A mulher quase se põe em bicos de pés para ver melhor: “É aquele magrinho!” “Eu sei”, responde-lhe a amiga. “Vejo-o todos os dias na televisão.” O que ela quer é saber em que telejornal se arrisca a aparecer.
A resposta chega-lhe com o bulício num outro ponto da Praça Salgueiro Maia, no Entroncamento, onde uma pequena multidão vai a caminho do mercado. Há bandeiras no ar e repórteres das três cadeias televisivas, das rádios e de alguma imprensa escrita.

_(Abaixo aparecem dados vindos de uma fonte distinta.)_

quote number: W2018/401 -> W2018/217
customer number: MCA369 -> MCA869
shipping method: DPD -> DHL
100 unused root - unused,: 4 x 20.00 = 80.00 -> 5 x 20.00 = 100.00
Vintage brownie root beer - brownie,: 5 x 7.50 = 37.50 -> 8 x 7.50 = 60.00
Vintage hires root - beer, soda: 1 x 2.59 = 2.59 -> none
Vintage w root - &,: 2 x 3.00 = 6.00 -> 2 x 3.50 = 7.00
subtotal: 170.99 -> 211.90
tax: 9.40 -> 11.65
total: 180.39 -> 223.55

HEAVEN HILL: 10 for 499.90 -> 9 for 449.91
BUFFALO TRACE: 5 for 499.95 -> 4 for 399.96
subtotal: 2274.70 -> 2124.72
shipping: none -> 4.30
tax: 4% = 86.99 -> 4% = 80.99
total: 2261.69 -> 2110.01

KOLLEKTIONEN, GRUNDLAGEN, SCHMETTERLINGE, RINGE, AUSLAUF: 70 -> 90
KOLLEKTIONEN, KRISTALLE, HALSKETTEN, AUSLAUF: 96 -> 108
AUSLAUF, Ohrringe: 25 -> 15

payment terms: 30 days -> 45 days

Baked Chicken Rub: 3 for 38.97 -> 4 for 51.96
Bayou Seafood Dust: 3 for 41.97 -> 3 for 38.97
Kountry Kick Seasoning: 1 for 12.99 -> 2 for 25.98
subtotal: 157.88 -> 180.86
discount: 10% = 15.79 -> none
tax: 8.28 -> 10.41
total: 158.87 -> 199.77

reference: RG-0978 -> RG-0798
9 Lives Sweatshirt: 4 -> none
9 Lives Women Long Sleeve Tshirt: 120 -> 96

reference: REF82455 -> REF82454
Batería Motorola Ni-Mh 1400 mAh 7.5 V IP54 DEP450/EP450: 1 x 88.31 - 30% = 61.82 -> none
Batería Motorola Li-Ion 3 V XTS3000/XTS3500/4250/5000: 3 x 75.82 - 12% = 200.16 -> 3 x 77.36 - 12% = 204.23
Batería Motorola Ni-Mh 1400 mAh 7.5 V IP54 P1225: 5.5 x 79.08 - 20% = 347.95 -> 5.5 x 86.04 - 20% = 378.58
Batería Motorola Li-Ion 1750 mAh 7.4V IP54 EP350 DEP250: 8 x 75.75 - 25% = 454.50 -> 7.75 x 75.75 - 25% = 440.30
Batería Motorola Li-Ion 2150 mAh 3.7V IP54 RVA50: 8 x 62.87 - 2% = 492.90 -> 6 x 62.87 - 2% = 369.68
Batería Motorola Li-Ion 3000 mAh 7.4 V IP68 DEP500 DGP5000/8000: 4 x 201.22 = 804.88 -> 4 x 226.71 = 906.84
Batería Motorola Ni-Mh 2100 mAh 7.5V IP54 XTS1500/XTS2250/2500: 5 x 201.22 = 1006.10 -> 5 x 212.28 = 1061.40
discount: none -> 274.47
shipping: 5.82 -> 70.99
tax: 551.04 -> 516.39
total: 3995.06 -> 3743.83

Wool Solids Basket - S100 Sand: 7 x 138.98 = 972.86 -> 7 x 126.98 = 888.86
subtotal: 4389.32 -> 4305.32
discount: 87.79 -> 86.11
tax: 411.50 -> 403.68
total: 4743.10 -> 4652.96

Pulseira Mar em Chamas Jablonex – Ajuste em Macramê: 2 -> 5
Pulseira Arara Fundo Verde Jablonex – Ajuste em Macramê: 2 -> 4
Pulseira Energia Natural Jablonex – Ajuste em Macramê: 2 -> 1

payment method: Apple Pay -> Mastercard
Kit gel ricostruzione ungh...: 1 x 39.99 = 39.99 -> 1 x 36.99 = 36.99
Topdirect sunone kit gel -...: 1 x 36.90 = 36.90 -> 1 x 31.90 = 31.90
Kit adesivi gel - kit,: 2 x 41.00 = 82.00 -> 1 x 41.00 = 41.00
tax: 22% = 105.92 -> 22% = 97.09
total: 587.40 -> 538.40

As duas amigas estão no meio da confusão e, num abrir e fechar de olhos, vêem-se cercadas. Quando o coordenador do Bloco de Esquerda, Francisco Louçã, pespega dois beijos em cada uma e lhes entrega um jornal de campanha, têm quase assegurada a presença nos noticiários.
Naquela cidade, nesta manhã de sábado, 12, véspera do arranque oficial da campanha para as legislativas, mais do que o desafinado hino bloquista, são os resultados das europeias e as sondagens (que atribuem entre 10 e 16% das intenções de voto ao partido) que dão gás à arruada, na cidade ribatejana. Cidade onde Louçã regressará, logo na segunda-feira seguinte, para um comício. Não só para explicar porque defende o fim dos benefícios fiscais dos PPR, mas porque este palco lhe poderá garantir a eleição do cabeça-de-lista pelo distrito de Santarém José Guilherme Gusmão, economista, 33 anos. Em Junho, o BE arrancou uns fenomenais 20 por cento.
Noutros municípios do distrito chegou aos 16%, para uma média distrital acima de 12 por cento.
‘DETERMINAR POLÍTICAS’
Louçã anda na estrada desde Maio. Só em Julho e Agosto calcorreou mais de 40 mil quilómetros de norte a sul do País, munido do slogan “Justiça na Economia” e de um programa que faz das respostas à recessão económica a grande bandeira. Os seus alvos têm sido o PS, o PSD e a maioria absoluta. Um ponto assente parece ser o de não hostilizar o eleitorado comunista.
Jerónimo de Sousa tem sido poupado.
Já na sua carrinha de campanha, no caminho entre Tancos e Abrantes, percorrendo um troço de estrada íngreme e esburacado, Louçã diz que o Bloco “tem condições para determinar políticas”. Insiste na “urgência de reconfiguração da esquerda “. Fala do objectivo de médio e longo prazo: a constituição de uma maioria de esquerda que rompa com a rotatividade PS-PSD no poder e que seja uma alternativa de Governo. No ar, fica a ideia de que uma aproximação ao PCP dependerá, em última análise, deste.
Além de Santarém, o Bloco espera eleger, pela primeira vez, deputados em Faro, Coimbra, Leiria e Aveiro. E aumentar, em Lisboa, Porto e Setúbal.
O BE cresceu de forma mais ou menos linear, em todo o País e não apenas no litoral ou nas regiões de forte tradição comunista e operária. Foi a terceira força mais votada nas europeias, para se tornar, nas palavras de Francisco Louçã, uma força alternativa e popular. O que conseguiu, segundo Louçã, com empatia directa.
“Pessoa a pessoa”, com dois beijinhos a cada uma, se for preciso.
>> A evolução
Nos seus dez anos de existência, o Bloco foi crescendo, sucessivamente, como uma banda rock: da sala da Voz do Operário para a Aula Magna e, agora, para o Pavilhão Atlântico.